Neuron, une double réussite
Le fabricant du Rafale est-il condamné à être un acteur de second rang ? Peut-être pas, si le nouveau PDG manoeuvre aussi habilement que son prédécesseur. Charles Edelstenne avait en effet, dès 2008, racheté 26% de Thales, devenant l'actionnaire industriel du principal électronicien de défense européen avec 13 milliards d'euros de chiffre d'affaires. Dassault joue depuis un rôle central dans le secteur de la défense en France, grâce notamment aux 35% de Thales dans le capital de DCNS (chantiers navals de défense) et le rapprochement opéré avec le fabricant de blindés Nexter. À défaut d'être le plus gros, Dassault démontre qu'il est l'un des plus agiles. Le groupe a marqué les esprits avec le pilotage du programme Neuron, ce démonstrateur de drone de combat qui a effectué son premier vol le 1er décembre depuis la base d'Istres (Bouches-du-Rhône). « Ce premier vol constitue une double réussite pour Dassault.
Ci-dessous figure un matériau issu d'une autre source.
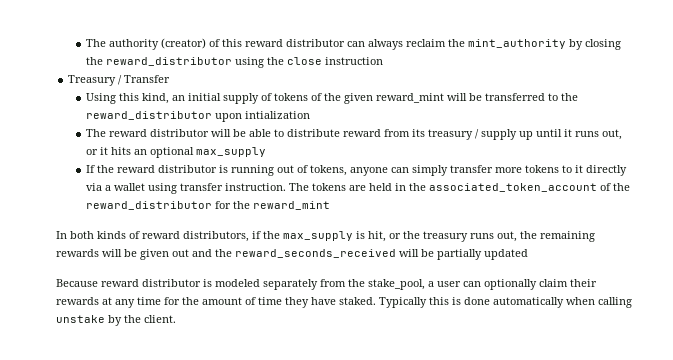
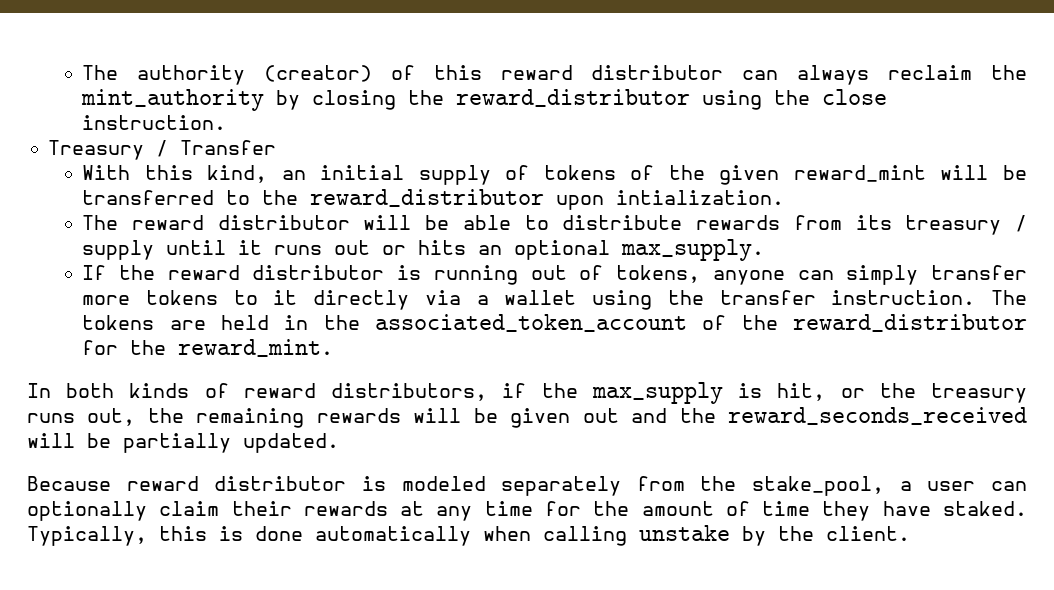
[325,57,384,65] instruction -> [82,115,227,130] instruction.
[86,93,117,104] Using -> [82,165,131,180] With
[245,111,311,119] intialization -> [616,190,785,205] intialization.
[343,129,382,137] reward -> [696,215,781,230] rewards
[519,131,534,140] up -> (155, 250) none
[602,129,623,140] [86,147,109,155] out, or it -> [334,240,407,255] out or
[196,147,267,157] max_supply -> [621,239,765,261] max_supply.
(178, 188) none -> [667,290,704,305] the
[253,201,331,210] reward_mint -> [178,339,334,357] reward_mint.
[484,249,528,260] updated -> [243,433,339,453] updated.
[379,297,427,308] Typically -> [27,526,147,546] Typically,

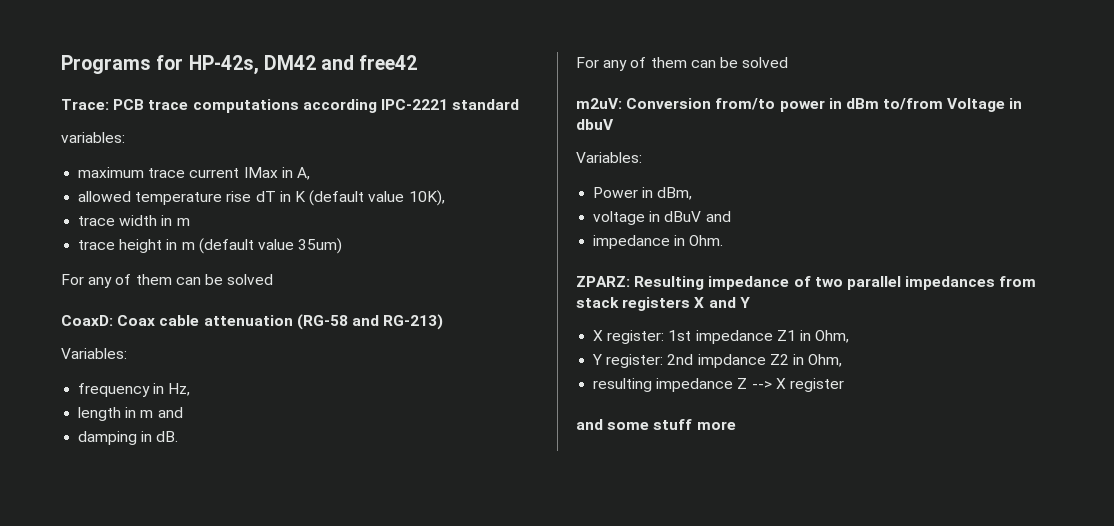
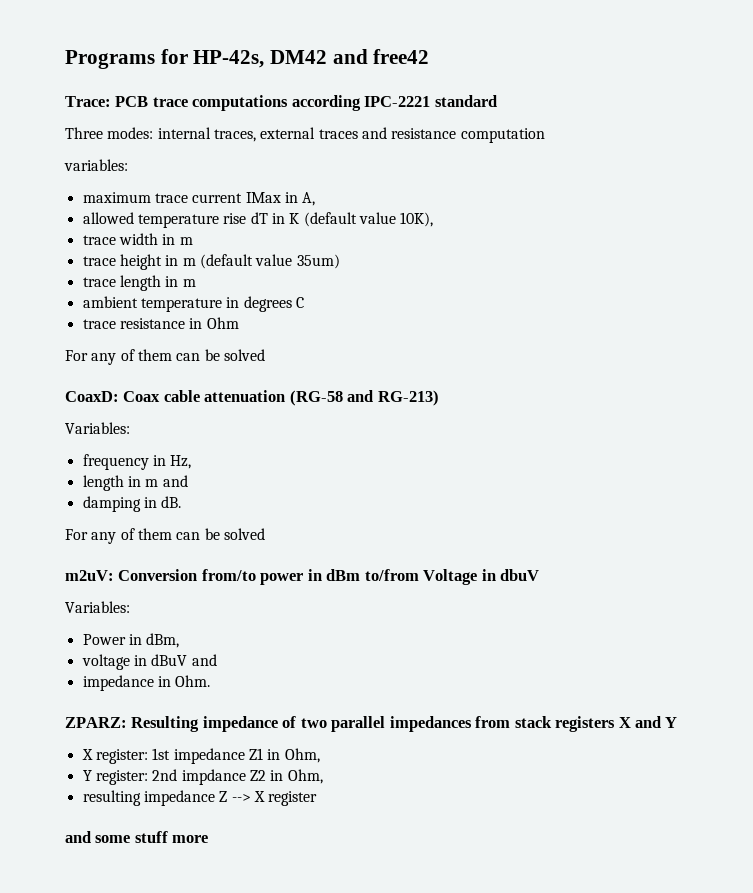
(520, 104) none -> [65,127,545,143] // Three modes: internal traces, external traces and resistance computation
(343, 246) none -> [82,275,196,291] [82,296,304,312] [82,317,239,329] // trace length in m // ambient temperature in degrees C // trace resistance in Ohm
Il devance BAE et prouve qu'il n'a pas raté le virage des drones. Et le groupe a aussi prouvé qu'il pouvait travailler en bonne intelligence avec les grands partenaires européens », analyse Damien Lasou, le responsable mondial de l'activité aéronautique et défense du cabinet Accenture.
Pour le démonstrateur Neuron, Dassault a travaillé conjointement avec l'italien Finmeccanica, le suédois Saab, le suisse RUAG, la branche espagnole d'EADS... Dassault Aviation a réussi à décrocher la maîtrise d'oeuvre industrielle parce que l'État français a financé à lui seul la moitié des 400 millions d'euros de ce programme européen. Le successeur de Charles Edelstenne pourra-t-il compter sur un tel appui ? À l'heure où l'État réfléchit à l'avenir de sa défense, c'est un paramètre, et non des moindres, que le futur pilote de Dassault Aviation ne maîtrise pas.